By John Campbell
The fall in international oil prices is having a devastating impact on Nigeria’s formal economy. Oil, the property of the Nigerian government, provides more than 60 per cent of government revenue. Further, sales, denominated in U.S. dollars, account for more than 90 per cent of Nigeria’s foreign exchange.
The oil price drop, while made worse by the economic consequences of the Coronavirus (COVID-19) pandemic, began thanks to a price war between Saudi Arabia and Russia. Oil closed at about $60 per barrel in December 2019 but has since fallen. It plunged to about $18 per barrel in April and recovered in May to about $25 per barrel. Even with the recovery, the Nigerian government’s revenue, and its access to U.S. dollars through oil exports, is less than half of what it was at the start of the year.
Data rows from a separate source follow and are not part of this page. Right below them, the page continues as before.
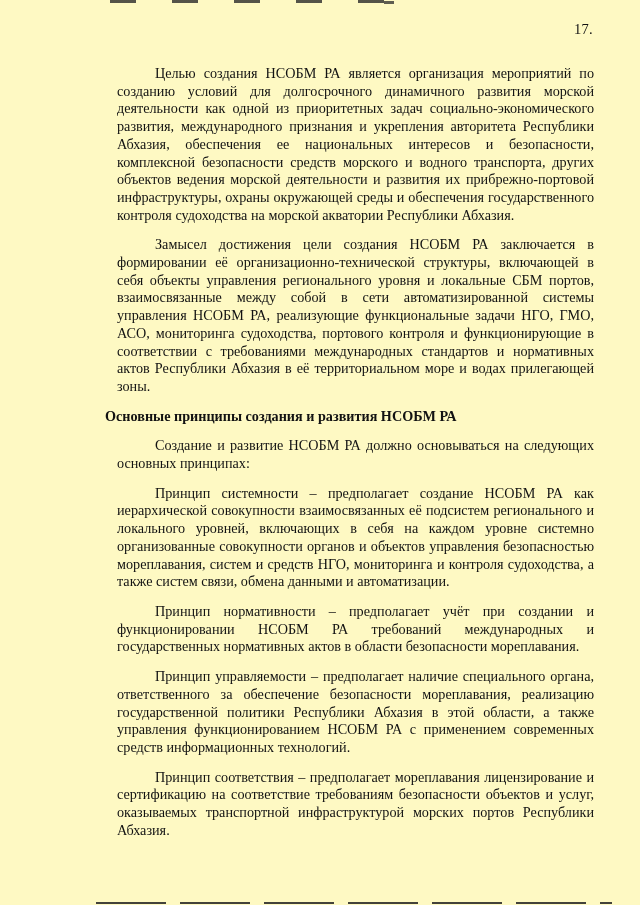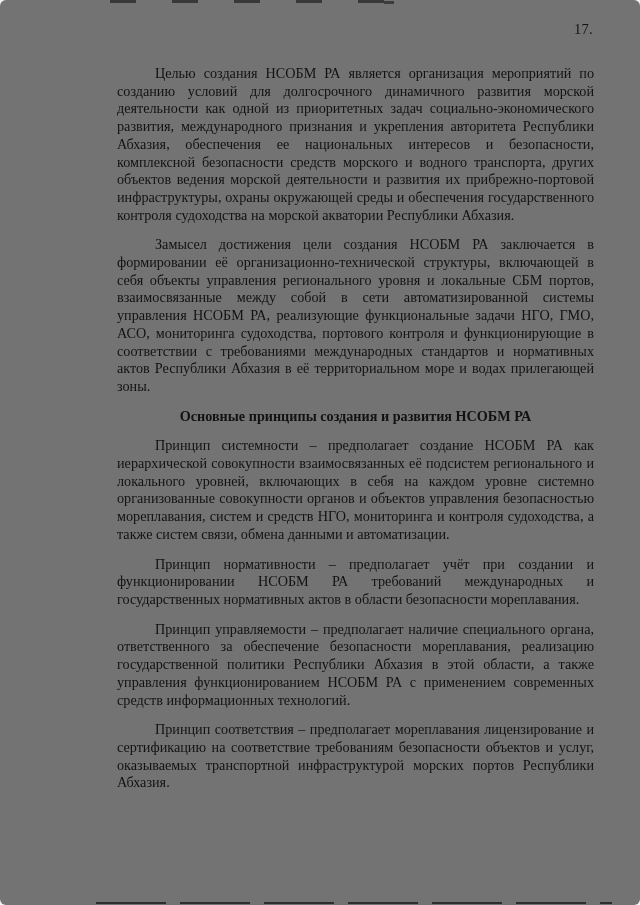--- a/index.html
+++ b/index.html
@@ -5,42 +5,40 @@
   html, body { margin: 0; padding: 0; }
   body {
     width: 640px; height: 905px;
     background: #f2f2f0;
     font-family: "Liberation Serif", "DejaVu Serif", serif;
     color: #121212;
   }
   .page {
     position: relative;
     width: 640px; height: 905px;
-    background: #737373;
+    background: #fef9c3;
     overflow: hidden;
-    border-radius: 6px;
   }
   .page-number {
     position: absolute;
     top: 21px; right: 47px;
     font-size: 14.5px;
     letter-spacing: 0.3px;
   }
   .content {
     position: absolute;
     top: 53px; left: 105px;
     width: 501px;
     font-size: 14.2px;
     line-height: 17.7px;
     text-align: justify;
   }
   .para { margin: 12px; text-indent: 38px; }
   .heading {
     font-weight: bold;
-    text-align: center;
     text-indent: 0;
     margin: 9px 0 8px 0;
   }
   .artifact { position: absolute; pointer-events: none; }
   .artifact-top {
     top: 0; left: 110px; width: 282px; height: 3px;
     background: repeating-linear-gradient(90deg, #2a2a2a 0 26px, transparent 26px 62px);
     opacity: .8;
   }
   .artifact-top2 {
@@ -60,20 +58,21 @@
 
   <div class="artifact artifact-top"></div>
   <div class="artifact artifact-top2"></div>
 
   <div class="page-number">17.</div>
 
   <div class="content">
     <p class="para">Целью создания НСОБМ РА является организация мероприятий по созданию условий для долгосрочного динамичного развития морской деятельности как одной из приоритетных задач социально-экономического развития, международного признания и укрепления авторитета Республики Абхазия, обеспечения ее национальных интересов и безопасности, комплексной безопасности средств морского и водного транспорта, других объектов ведения морской деятельности и развития их прибрежно-портовой инфраструктуры, охраны окружающей среды и обеспечения государственного контроля судоходства на морской акватории Республики Абхазия.</p>
     <p class="para">Замысел достижения цели создания НСОБМ РА заключается в формировании её организационно-технической структуры, включающей в себя объекты управления регионального уровня и локальные СБМ портов, взаимосвязанные между собой в сети автоматизированной системы управления НСОБМ РА, реализующие функциональные задачи НГО, ГМО, АСО, мониторинга судоходства, портового контроля и функционирующие в соответствии с требованиями международных стандартов и нормативных актов Республики Абхазия в её территориальном море и водах прилегающей зоны.</p>
     <p class="para heading">Основные принципы создания и развития НСОБМ РА</p>
+    <p class="para">Создание и развитие НСОБМ РА должно основываться на следующих основных принципах:</p>
     <p class="para">Принцип системности – предполагает создание НСОБМ РА как иерархической совокупности взаимосвязанных её подсистем регионального и локального уровней, включающих в себя на каждом уровне системно организованные совокупности органов и объектов управления безопасностью мореплавания, систем и средств НГО, мониторинга и контроля судоходства, а также систем связи, обмена данными и автоматизации.</p>
     <p class="para">Принцип нормативности – предполагает учёт при создании и функционировании НСОБМ РА требований международных и государственных нормативных актов в области безопасности мореплавания.</p>
     <p class="para">Принцип управляемости – предполагает наличие специального органа, ответственного за обеспечение безопасности мореплавания, реализацию государственной политики Республики Абхазия в этой области, а также управления функционированием НСОБМ РА с применением современных средств информационных технологий.</p>
     <p class="para">Принцип соответствия – предполагает мореплавания лицензирование и сертификацию на соответствие требованиям безопасности объектов и услуг, оказываемых транспортной инфраструктурой морских портов Республики Абхазия.</p>
   </div>
 
   <div class="artifact artifact-bottom"></div>
 
 </div>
Nigeria’s governor of the Central Bank, Godwin Emefiele, says that foreign exchange (mostly U.S. dollars) must be devoted to “strategic imports.” That would include medical supplies made necessary by the coronavirus. He also says that there will be an “orderly process” by which foreign investors will be able to repatriate their funds. But, for now, they must be “patient.” The Manufacturers Association of Nigeria (MAN) estimates that the backlog of unmet U.S. dollar demand in Nigeria is $1 billion. Without access to dollars, manufacturers cannot import the raw materials or components they need.
Driven in part by the need for dollars, the government devalued the Nigerian currency, the naira, to 360 to the U.S. dollar, down from 306. That, apparently, was not enough. As of May 12, the naira is traded at 445 to the dollar on the street, and the one-year forward trading rate is 514 to the dollar, which means traders expect the exchange rate to fall even further. The Lagos stock exchange index is down about 12 per cent since the start of the year. Because it is denominated in naira, and the naira has been devalued, the loss in value is even greater in terms of international currency.
There are anecdotes (impossible to quantify) that rich Nigerians are getting out of the market and doing what they can to shelter their assets abroad—an old song in times of instability, whether economic or political. The picture is bleak for the formal economy made up of the small middle class and the oligarchs. With its direct and indirect overreliance on oil, this part of the economy is fragile. But it is estimated that 65 per cent of Nigerian GDP is produced by the informal sector.
Further, another rough estimate is that half of the population continues to be rural. Hence, together with the fact that government has little or no role in the lives of most Nigerians, it is likely that most Nigerians are not significantly directly impacted by oil prices, government revenue, stock indices, and foreign exchange shortages; the ongoing breakdown in security in many parts of the country is likely to be of greater concern. Farmers, fishermen, and petty traders will continue to farm, fish, and trade, providing a resilience that outsiders may underestimate. Still, amid the coronavirus pandemic, the ability of the government to provide supplies to medical workers and economic relief to those out of work because of lockdowns may well begin to be felt in the informal sector. Campbell is a former US ambassador to Nigeria.
Culled from Council on Foreign Relations.